PwC
Website:
pwc.com
Job details:
At PwC, our people in infrastructure focus on designing and implementing robust, secure IT systems that support business operations. They enable the smooth functioning of networks, servers, and data centres to optimise performance and minimise downtime. Those in cloud operations at PwC will focus on managing and optimising cloud infrastructure and services to enable seamless operations and high availability for clients. You will be responsible for monitoring, troubleshooting, and implementing industry leading practices for cloud-based systems.
Focused on relationships, you are building meaningful client connections, and learning how to manage and inspire others. Navigating increasingly complex situations, you are growing your personal brand, deepening technical expertise and awareness of your strengths. You are expected to anticipate the needs of your teams and clients, and to deliver quality. Embracing increased ambiguity, you are comfortable when the path forward isn’t clear, you ask questions, and you use these moments as opportunities to grow.
Skills
Examples of the skills, knowledge, and experiences you need to lead and deliver value at this level include but are not limited to:
- Respond effectively to the diverse perspectives, needs, and feelings of others.

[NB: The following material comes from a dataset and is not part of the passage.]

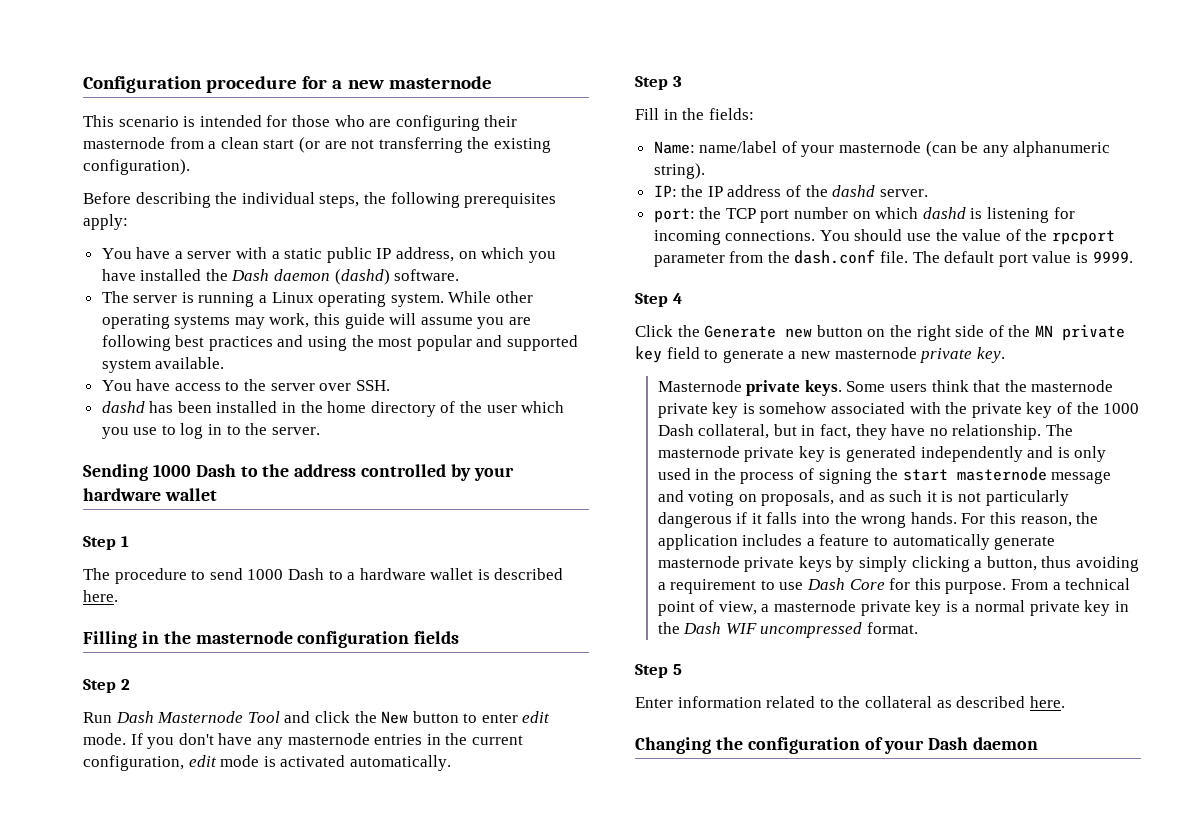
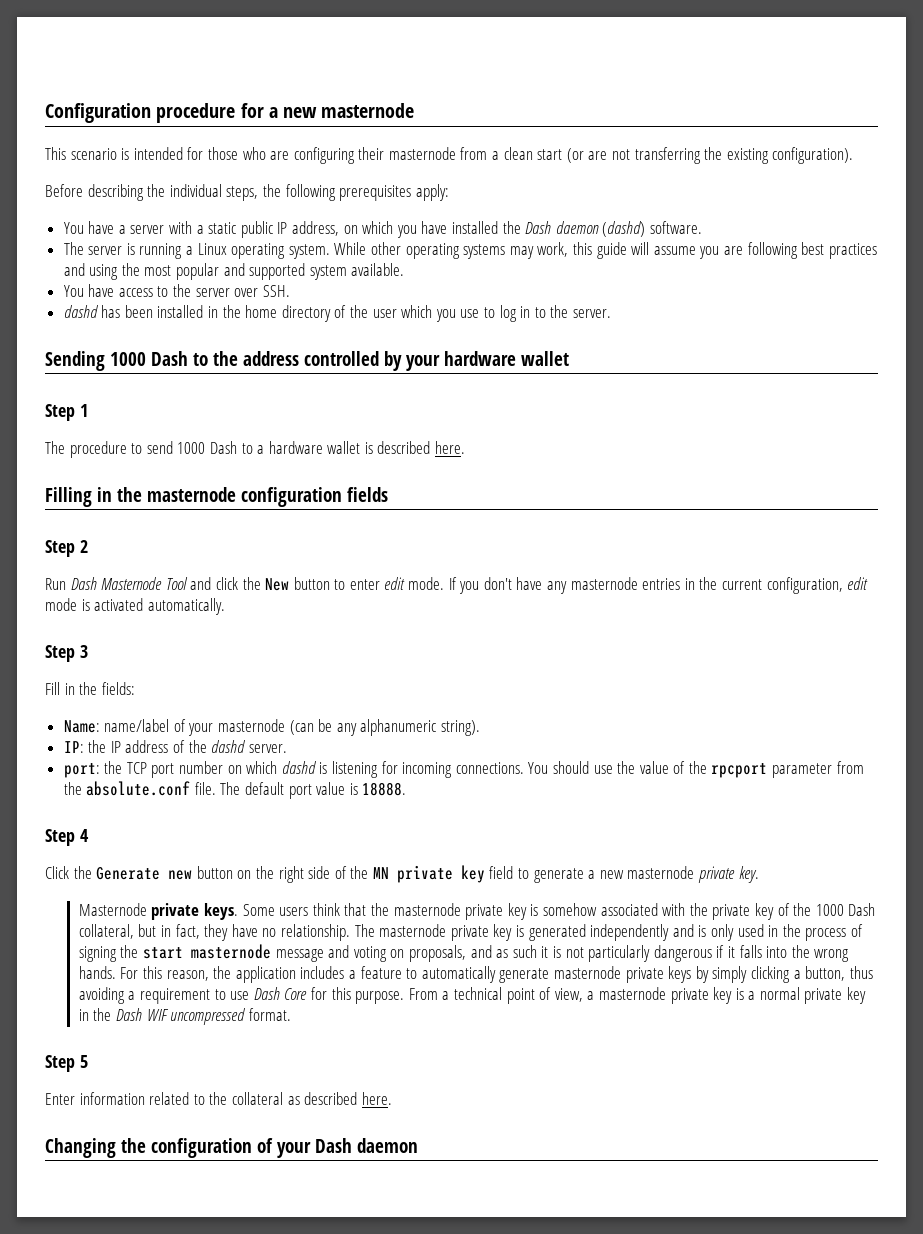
[794,250,876,264] dash.conf -> [86,781,191,796] absolute.conf
[1092,251,1133,263] 9999. -> [362,782,407,796] 18888.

- Use a broad range of tools, methodologies and techniques to generate new ideas and solve problems.
- Use critical thinking to break down complex concepts.
- Understand the broader objectives of your project or role and how your work fits into the overall strategy.
- Develop a deeper understanding of the business context and how it is changing.
- Use reflection to develop self awareness, enhance strengths and address development areas.
- Interpret data to inform insights and recommendations.
- Uphold and reinforce professional and technical standards (e.g. refer to specific PwC tax and audit guidance), the Firm's code of conduct, and independence requirements.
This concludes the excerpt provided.